Measure/misura The distance between you and your adversary.
Montante A vertical attack made in an upwards direction.
Parare To decline, put by or turn a thrust or blow. To defend with the sword to prevent a cut or thrust from arriving.
Passare Walking. In Italian this verb indicates to step.
Patiente The combatant who is on the defensive waiting for the Agente’s attack.
punta della spada point of the sword
Punta Riversa This attack is delivered from the left side to any part of your adversary's body, high or low. (The modern term for this attack would be an attack from quarte) In the classical Italian school the hand is held in the fourth position.
Retreat To move backwards.
Riposte An attack after a parry performed in dui tempi.
or roverso These attacks are the same as the mandritti except they are made from the left side instead of the right.

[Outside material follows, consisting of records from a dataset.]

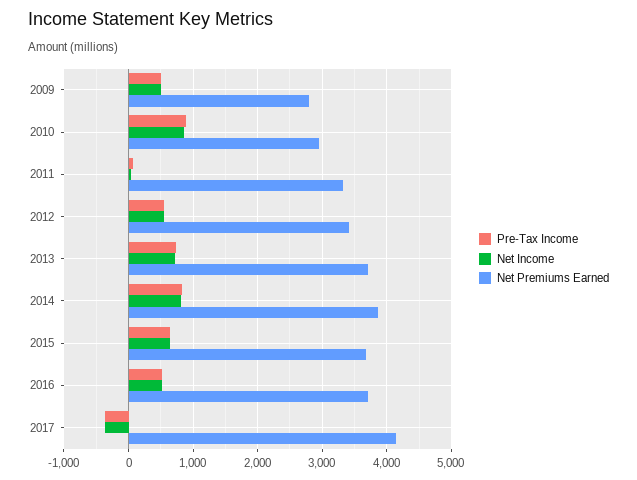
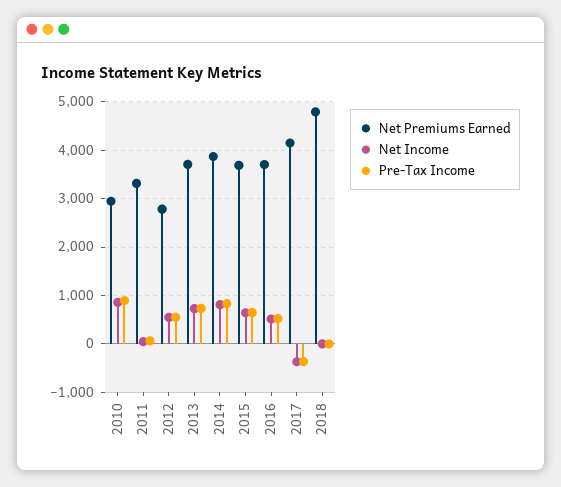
Pre-Tax Income, 2009: 500 -> none
Net Income, 2009: 500 -> none
Net Premiums Earned, 2009: 2800 -> none
Net Premiums Earned, 2012: 3400 -> 2800
Net Premiums Earned, 2018: none -> 4800
Net Income, 2018: none -> 0
Pre-Tax Income, 2018: none -> 0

Sgualembrato An oblique downwards motion attack.
Sgualimbro See sgualimbrato.
Slope Pace An angular step forward to the right or the left.
Stesso Tempo Single time. Term used in conjunction with counteratttacks where the defense and offense are done at the same time.

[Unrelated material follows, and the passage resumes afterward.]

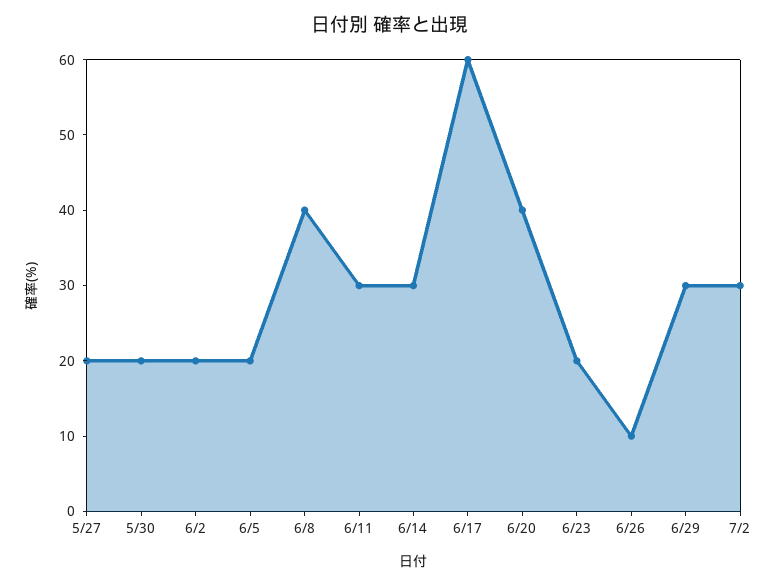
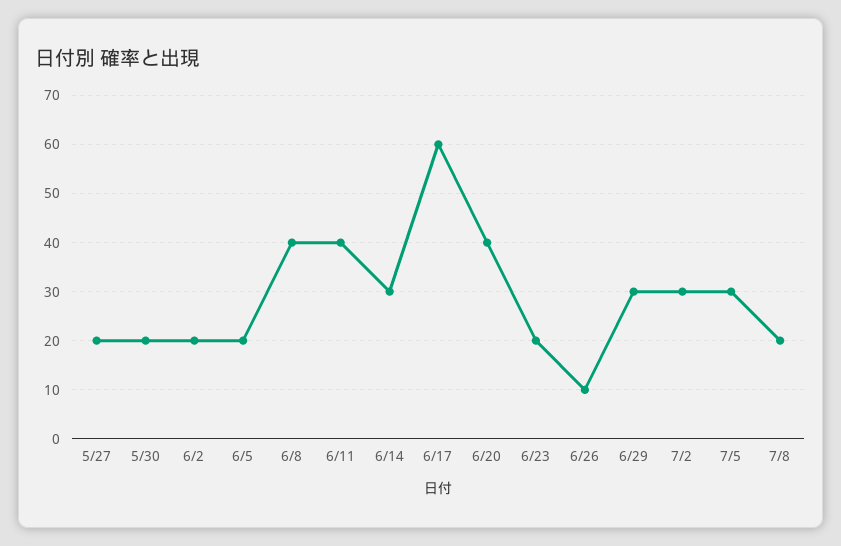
6/11: 30 -> 40
7/5: none -> 30
7/8: none -> 20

Stoccata This attack is made under the blade, hand or dagger. The hand is typically held in half pronation, although it may be held in other positions. This attack is normally made to the belly. In the classical Italian school the hand will be in second or second in third or third position.
Stramazzone This is a slicing or cutting blow made with the part of the sword closest to the point. Called a tramazzone by Marozzo. The stramazzone is made with the wrist and the point makes a circle.
Tempo Time or timing.
Thrust A thrust is an attack made with the point of the weapon.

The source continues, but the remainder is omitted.